A Real-World Test Across Three Platforms

We tested three models trained on the same dataset using:

  • AWS SageMaker
  • Azure ML Studio
  • NovaceneAI Platform

At first glance, the traditional platforms appear to lead:

Azure ML StudioAWS SageMakerNovaceneAI Platform
96.3%95.3%82.6%

Here’s the catch: the dataset is highly imbalanced — roughly 15:1 — and the cost of misclassification isn’t symmetrical. False positives are inconvenient. False negatives carry real risk.

When Finding the Threat Matters Most

So what happens when we evaluate using Recall — the metric that measures how many true threats are correctly identified?

Azure ML StudioAWS SageMakerNovaceneAI Platform
50.4%66.8%88.2%

Despite having lower overall accuracy, the model trained on the NovaceneAI Platform detects far more real threats. While this may increase false positives, most security teams consider that a worthwhile trade-off. In high-stakes environments, missing a real threat is far more damaging than investigating a few extra alerts.

NovaceneAI SecOps Platform seen on a computer monitor
The NovaceneAI Platform SecOps Automation Edition

Flexibility to Match Your Risk Tolerance

This isn’t a one-size-fits-all scenario. That’s why the NovaceneAI Platform lets users tune performance based on their operational priorities:

  • Want fewer false alarms? Optimize for Precision
  • Need to catch every threat? Optimize for Recall
  • Looking for balance? Use F1 Score

Performance improves as more data becomes available. This evaluation reflects just one snapshot — but the trend is clear: when the cost of a miss is high, Accuracy alone isn’t enough.
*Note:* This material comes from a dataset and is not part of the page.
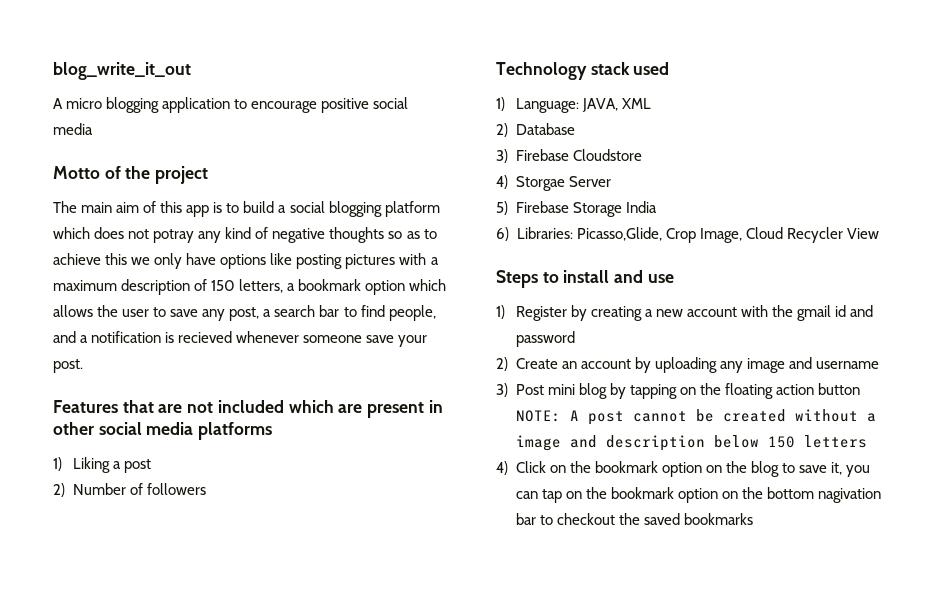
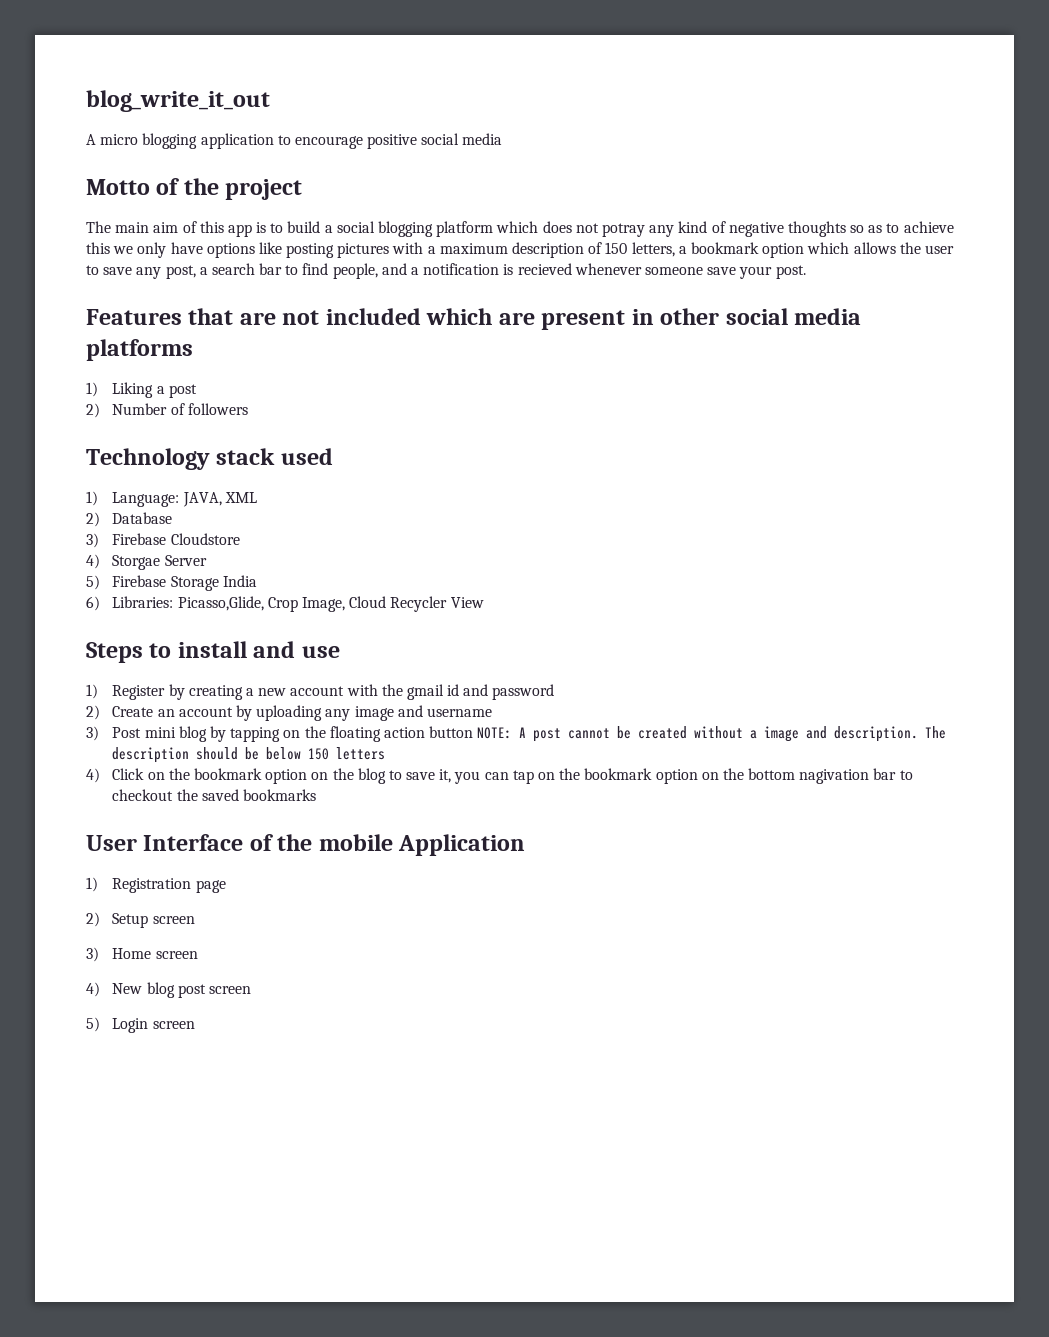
[605,435,705,451] description -> [834,726,947,742] [112,747,260,763] description. The description should be
(754, 519) none -> [86,834,526,856] [86,877,226,893] [86,912,195,928] [86,947,198,962] [86,982,251,998] [86,1017,195,1033] // User Interface of the mobile Application // 1) Registration page // 2) Setup screen // 3) Home screen // 4) New blog post screen // 5) Login screen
Analyst Input Drives Ongoing Model Optimization

With NovaceneAI, security analysts can contribute directly to model improvement — no data science expertise required. When a misclassification is spotted, analysts can flag and correct it within the platform. These corrections don’t just sit in a log — they’re used to retrain the model, driving ongoing improvement with every interaction. The more your team engages with the system, the smarter it becomes.

Curious how your models stack up when it matters most? Let’s talk.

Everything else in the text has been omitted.